Problem to work on: Only a number is wanted here: the count of lines in the data below where the string "rule" occurs.

(Front-end code change data)
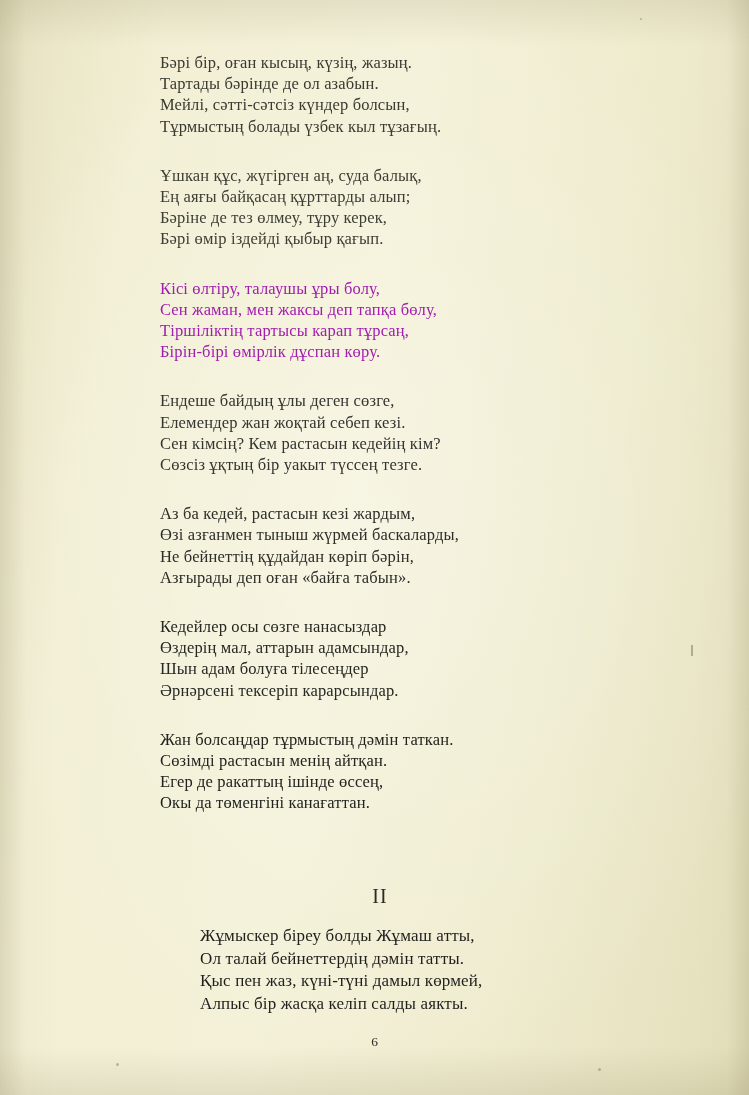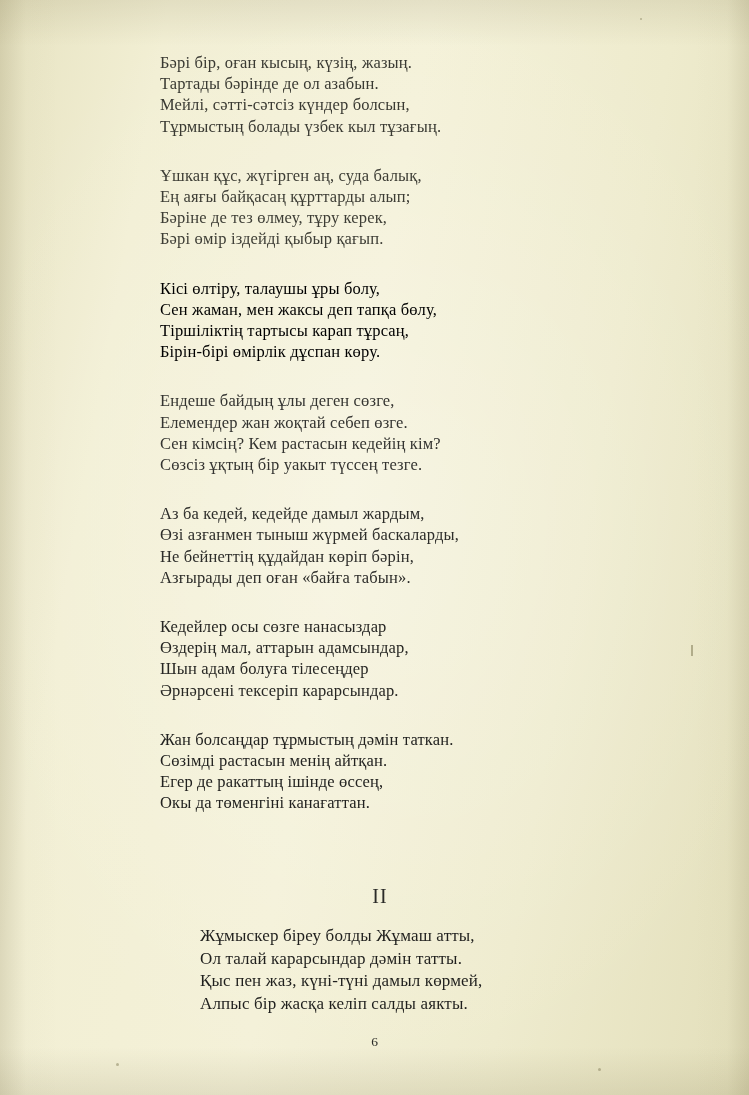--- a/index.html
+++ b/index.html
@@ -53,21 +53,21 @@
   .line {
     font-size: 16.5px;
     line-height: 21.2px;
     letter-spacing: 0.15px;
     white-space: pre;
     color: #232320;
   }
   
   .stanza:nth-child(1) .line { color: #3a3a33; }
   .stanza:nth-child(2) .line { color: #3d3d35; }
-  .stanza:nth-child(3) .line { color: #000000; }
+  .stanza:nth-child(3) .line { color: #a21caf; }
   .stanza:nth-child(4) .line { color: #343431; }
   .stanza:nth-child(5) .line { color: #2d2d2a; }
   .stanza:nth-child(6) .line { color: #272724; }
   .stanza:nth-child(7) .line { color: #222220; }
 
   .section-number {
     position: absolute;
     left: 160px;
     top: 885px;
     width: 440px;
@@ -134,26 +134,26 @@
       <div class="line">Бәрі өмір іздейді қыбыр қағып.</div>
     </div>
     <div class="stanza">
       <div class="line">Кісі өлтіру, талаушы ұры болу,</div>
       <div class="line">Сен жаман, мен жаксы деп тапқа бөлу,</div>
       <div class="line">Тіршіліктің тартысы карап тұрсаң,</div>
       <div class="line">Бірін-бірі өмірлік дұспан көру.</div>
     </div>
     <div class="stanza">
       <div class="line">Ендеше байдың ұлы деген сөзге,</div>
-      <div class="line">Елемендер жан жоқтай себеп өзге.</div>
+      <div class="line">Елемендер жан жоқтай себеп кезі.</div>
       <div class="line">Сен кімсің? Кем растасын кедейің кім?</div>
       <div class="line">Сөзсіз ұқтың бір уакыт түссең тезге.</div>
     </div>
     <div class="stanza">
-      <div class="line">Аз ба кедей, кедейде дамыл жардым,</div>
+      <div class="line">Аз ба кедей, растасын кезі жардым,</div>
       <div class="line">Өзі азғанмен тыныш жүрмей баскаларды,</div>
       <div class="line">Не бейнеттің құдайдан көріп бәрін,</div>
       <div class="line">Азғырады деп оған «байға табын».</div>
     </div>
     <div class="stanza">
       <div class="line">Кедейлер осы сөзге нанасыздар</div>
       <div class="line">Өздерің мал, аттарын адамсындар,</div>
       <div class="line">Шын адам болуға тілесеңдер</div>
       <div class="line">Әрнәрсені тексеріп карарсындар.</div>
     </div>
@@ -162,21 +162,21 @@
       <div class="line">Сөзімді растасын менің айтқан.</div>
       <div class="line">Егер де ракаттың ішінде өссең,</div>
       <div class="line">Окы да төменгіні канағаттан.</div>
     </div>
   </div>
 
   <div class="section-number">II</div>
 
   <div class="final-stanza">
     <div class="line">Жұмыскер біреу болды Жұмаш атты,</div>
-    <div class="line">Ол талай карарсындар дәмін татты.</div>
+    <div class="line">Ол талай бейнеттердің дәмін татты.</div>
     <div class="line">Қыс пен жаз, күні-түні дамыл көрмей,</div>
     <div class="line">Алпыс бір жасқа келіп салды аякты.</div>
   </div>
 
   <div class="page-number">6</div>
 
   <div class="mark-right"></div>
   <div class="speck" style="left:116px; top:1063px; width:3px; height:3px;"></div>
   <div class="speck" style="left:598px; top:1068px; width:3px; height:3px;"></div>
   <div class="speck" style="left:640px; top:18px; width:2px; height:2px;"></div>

...

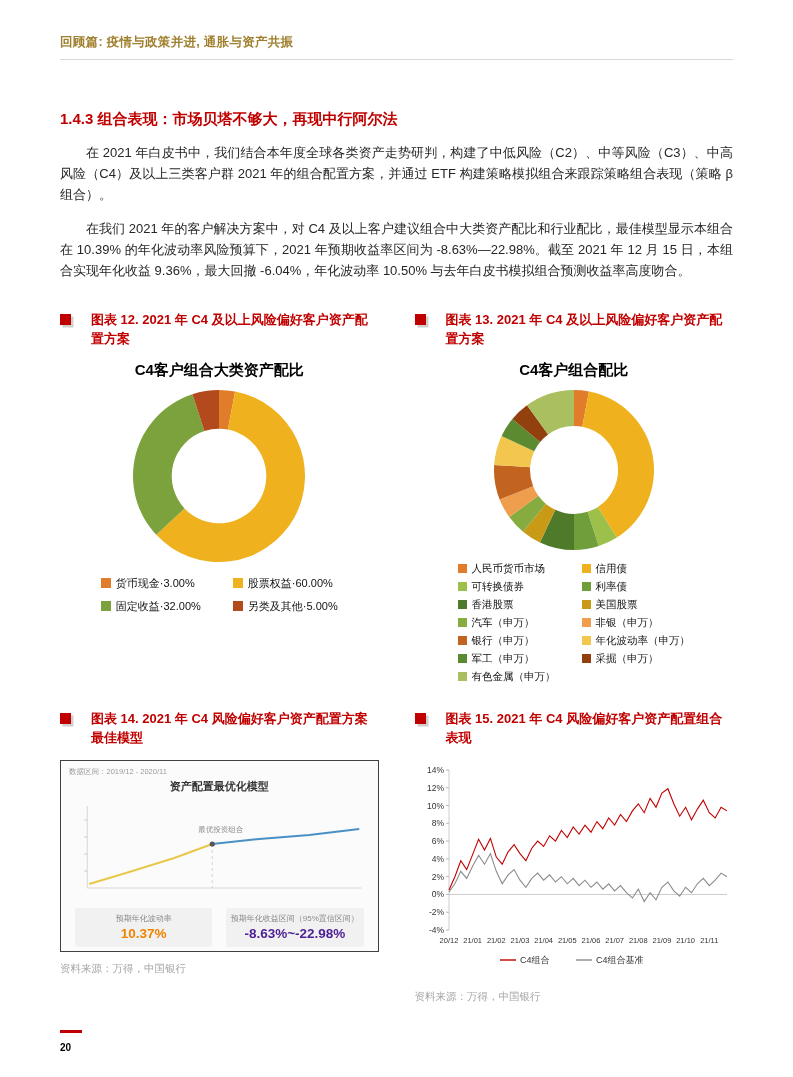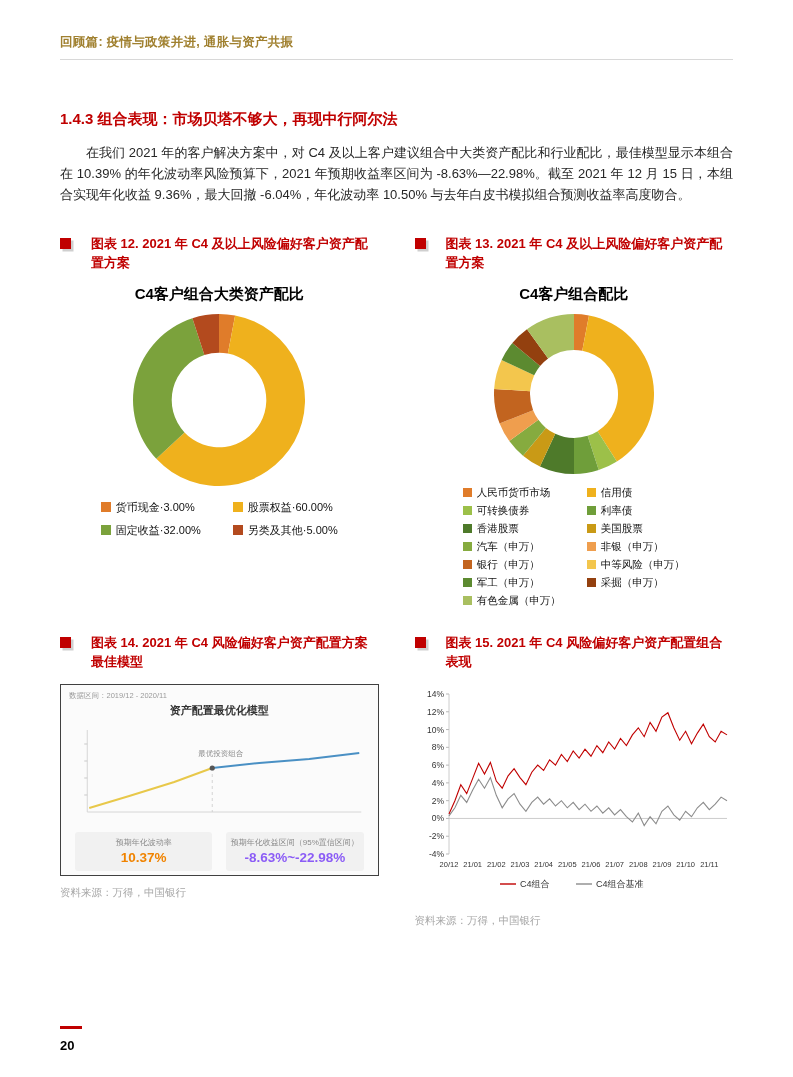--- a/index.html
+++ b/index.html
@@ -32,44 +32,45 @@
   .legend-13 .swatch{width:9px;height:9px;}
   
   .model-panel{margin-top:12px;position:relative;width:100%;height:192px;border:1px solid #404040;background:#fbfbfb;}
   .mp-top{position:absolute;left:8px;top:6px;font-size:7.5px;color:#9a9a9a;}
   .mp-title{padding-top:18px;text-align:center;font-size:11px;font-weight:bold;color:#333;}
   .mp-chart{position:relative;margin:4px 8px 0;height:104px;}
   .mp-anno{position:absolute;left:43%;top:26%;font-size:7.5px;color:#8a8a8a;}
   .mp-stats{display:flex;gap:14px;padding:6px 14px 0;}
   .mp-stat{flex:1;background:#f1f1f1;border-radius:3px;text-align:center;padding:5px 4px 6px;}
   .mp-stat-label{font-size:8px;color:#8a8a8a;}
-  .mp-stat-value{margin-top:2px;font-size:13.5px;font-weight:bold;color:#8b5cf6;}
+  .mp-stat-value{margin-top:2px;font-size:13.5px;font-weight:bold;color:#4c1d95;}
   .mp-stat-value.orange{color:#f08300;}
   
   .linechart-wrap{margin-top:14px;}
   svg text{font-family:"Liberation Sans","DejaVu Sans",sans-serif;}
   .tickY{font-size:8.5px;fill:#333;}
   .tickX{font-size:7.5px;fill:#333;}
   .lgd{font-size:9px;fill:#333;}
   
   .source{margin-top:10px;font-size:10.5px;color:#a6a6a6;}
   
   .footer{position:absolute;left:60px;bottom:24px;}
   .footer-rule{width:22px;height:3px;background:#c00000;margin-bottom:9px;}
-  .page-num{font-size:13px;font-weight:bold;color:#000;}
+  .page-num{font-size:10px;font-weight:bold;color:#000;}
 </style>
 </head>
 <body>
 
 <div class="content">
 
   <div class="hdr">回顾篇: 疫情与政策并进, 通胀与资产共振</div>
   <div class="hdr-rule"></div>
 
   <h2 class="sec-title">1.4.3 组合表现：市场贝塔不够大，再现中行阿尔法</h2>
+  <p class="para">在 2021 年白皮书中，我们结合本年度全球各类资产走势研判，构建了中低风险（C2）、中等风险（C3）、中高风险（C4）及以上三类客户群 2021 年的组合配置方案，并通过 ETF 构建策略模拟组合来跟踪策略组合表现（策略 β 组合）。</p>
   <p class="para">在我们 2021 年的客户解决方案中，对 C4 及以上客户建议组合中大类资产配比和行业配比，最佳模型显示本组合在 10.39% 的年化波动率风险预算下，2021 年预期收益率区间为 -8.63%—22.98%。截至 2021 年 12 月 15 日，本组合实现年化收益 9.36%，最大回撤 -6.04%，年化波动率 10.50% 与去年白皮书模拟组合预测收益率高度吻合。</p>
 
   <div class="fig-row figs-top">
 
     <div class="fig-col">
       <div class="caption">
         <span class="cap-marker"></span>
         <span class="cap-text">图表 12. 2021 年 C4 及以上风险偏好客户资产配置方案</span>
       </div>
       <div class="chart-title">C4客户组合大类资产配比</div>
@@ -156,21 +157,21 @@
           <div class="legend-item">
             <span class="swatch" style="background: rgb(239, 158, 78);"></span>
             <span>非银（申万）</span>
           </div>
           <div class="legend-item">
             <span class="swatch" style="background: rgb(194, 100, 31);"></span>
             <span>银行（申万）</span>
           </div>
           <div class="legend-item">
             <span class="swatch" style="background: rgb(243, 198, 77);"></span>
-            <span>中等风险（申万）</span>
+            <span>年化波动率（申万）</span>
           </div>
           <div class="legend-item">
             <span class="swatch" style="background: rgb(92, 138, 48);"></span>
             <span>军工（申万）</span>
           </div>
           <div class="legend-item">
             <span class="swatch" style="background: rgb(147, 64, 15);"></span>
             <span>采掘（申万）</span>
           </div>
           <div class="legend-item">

Task result: 2